Under the leadership of a new President, Howard Swearer, the University settled the case before trial, entering in September 1977 into an historic consent decree designed "to achieve on behalf of women full representativeness with respect to faculty employment at Brown." Brown agreed to set up an Affirmative Action Monitoring Committee charged with overseeing the processes departments used to hire, promote, and tenure faculty in order to ensure fairness; evaluating searches for inclusivity; and monitoring progress toward full representation of women on the faculty. The Affirmative Action Monitoring Committee was in existence from 1978 to 1992 when by mutual consent the consent decree was vacated.
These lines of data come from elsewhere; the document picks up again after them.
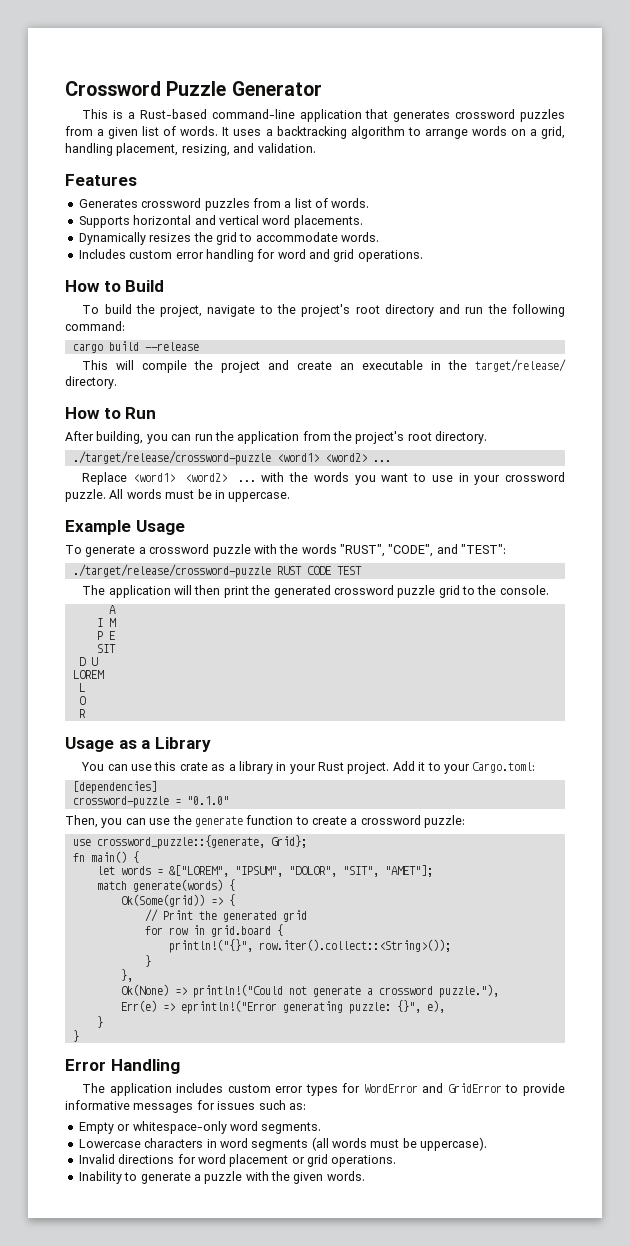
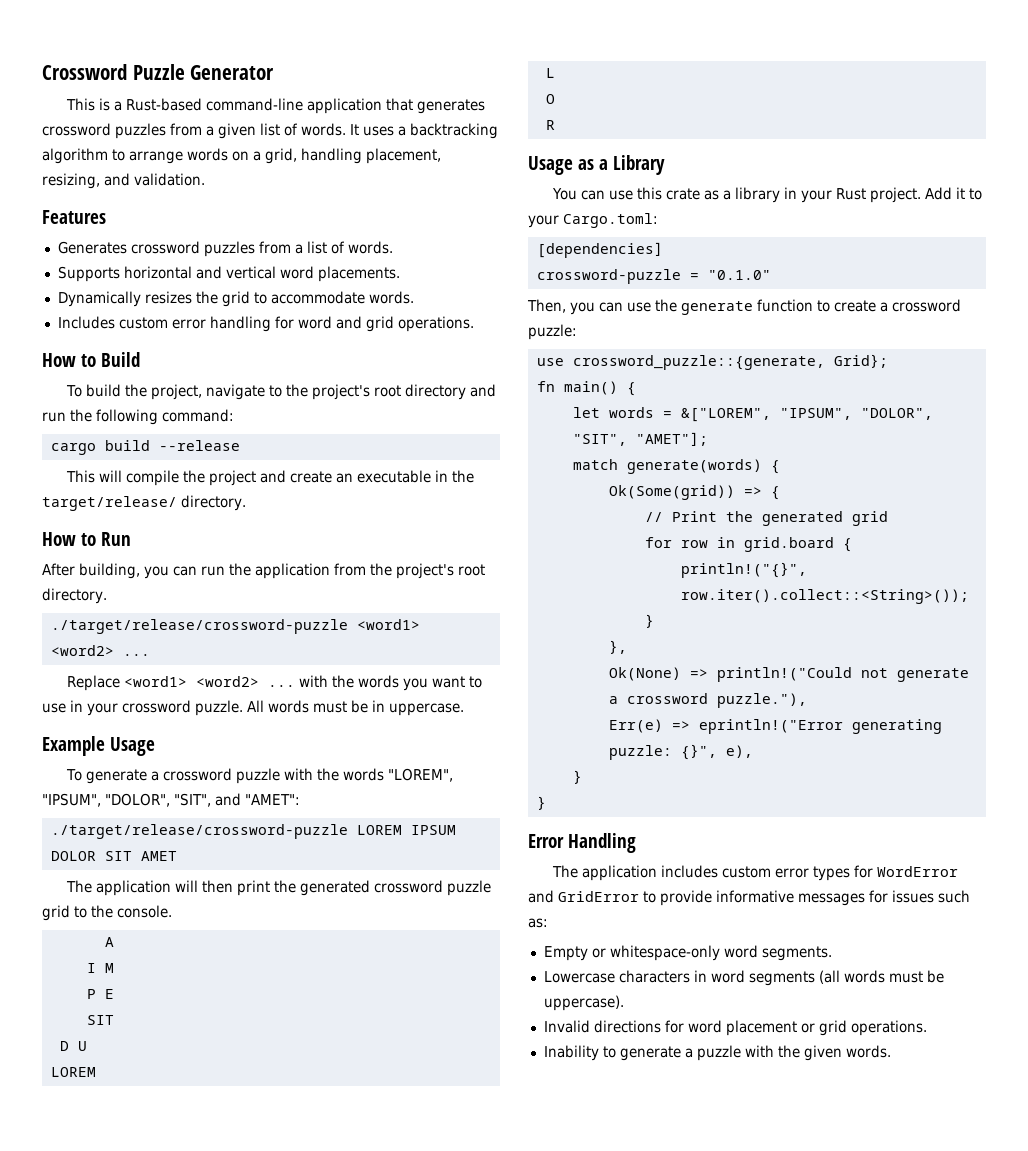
- To generate a crossword puzzle with the words "RUST", "CODE", and "TEST":
- ./target/release/crossword-puzzle RUST CODE TEST
+ To generate a crossword puzzle with the words "LOREM", "IPSUM", "DOLOR", "SIT", and "AMET":
+ ./target/release/crossword-puzzle LOREM IPSUM DOLOR SIT AMET

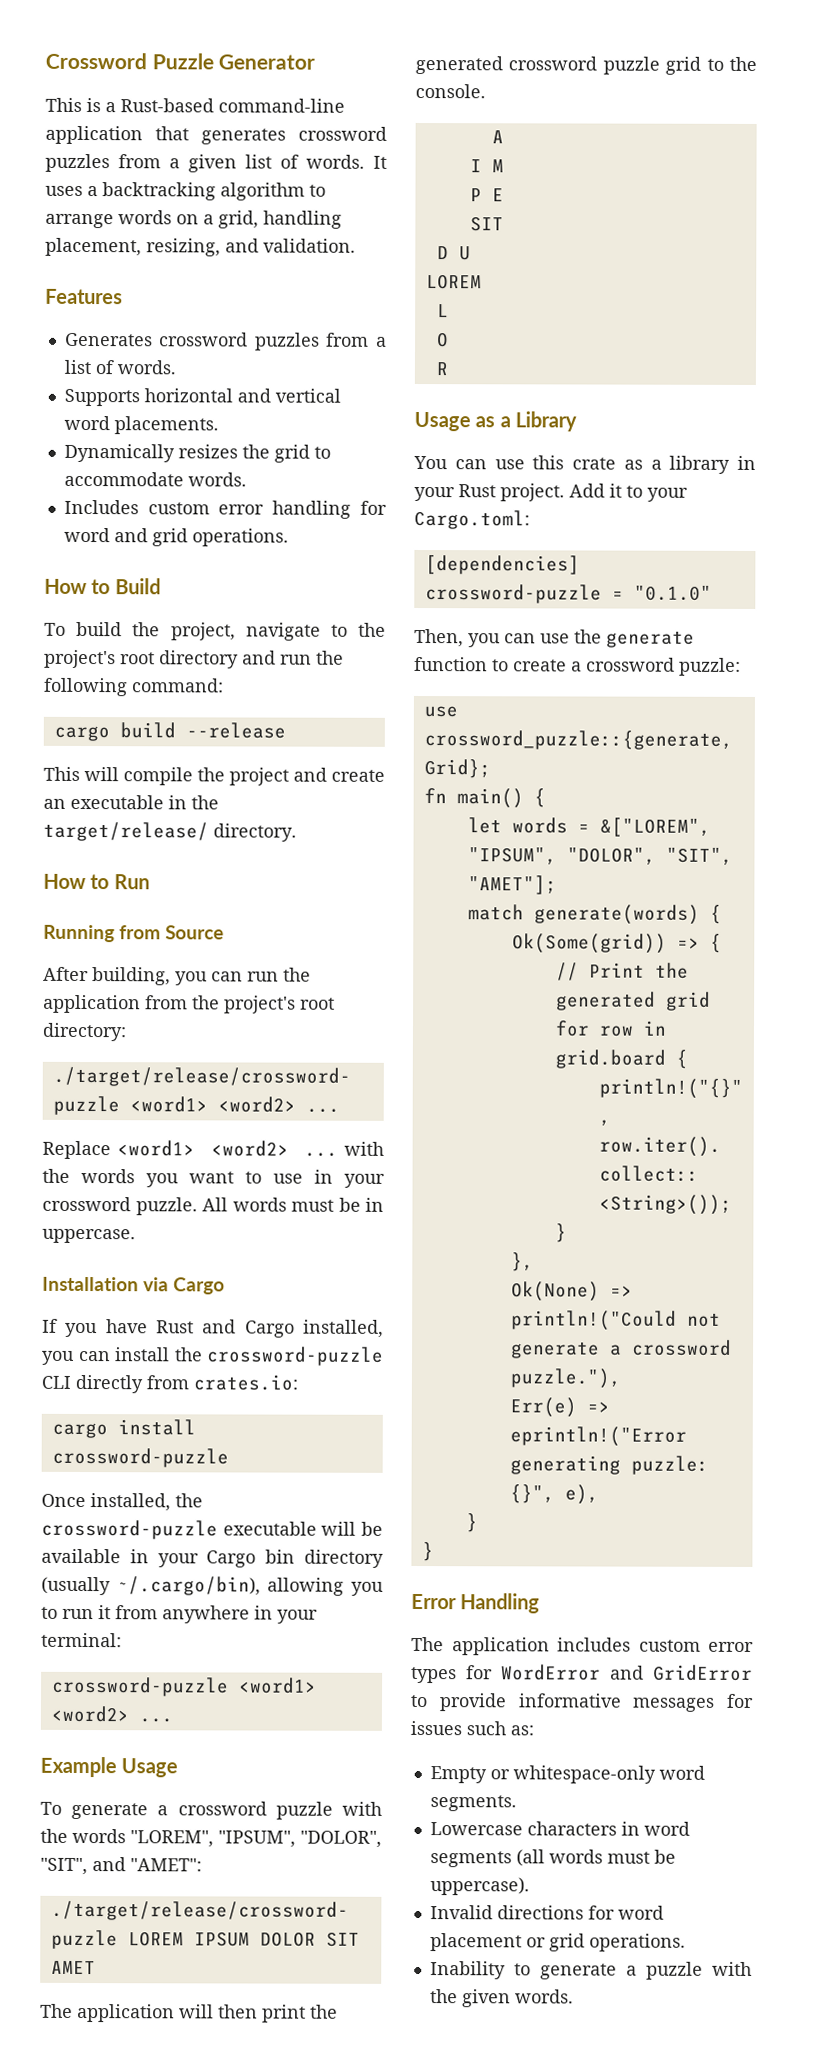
+ Running from Source
- After building, you can run the application from the project's root directory.
+ After building, you can run the application from the project's root directory:
+ Installation via Cargo
+ If you have Rust and Cargo installed, you can install the crossword-puzzle CLI directly from crates.io:
+ cargo install crossword-puzzle
+ Once installed, the crossword-puzzle executable will be available in your Cargo bin directory (usually ~/.cargo/bin), allowing you to run it from anywhere in your terminal:
+ crossword-puzzle <word1> <word2> ...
Conducted in 2014 as part of the Pembroke Center’s Louise Lamphere vs. Brown University exhibit for Brown’s 250th anniversary, this interview with Louise Lamphere discusses her personal and educational background, her interest in Brown, and her memories about being denied tenure. Lamphere details the processes she went through to bring her case to court, negotiating the consent decree, and accepting her tenured position at Brown. Lamphere goes on to explain her motives for donating one million dollars to the anthropology department in 2008, and the long term effects of her case.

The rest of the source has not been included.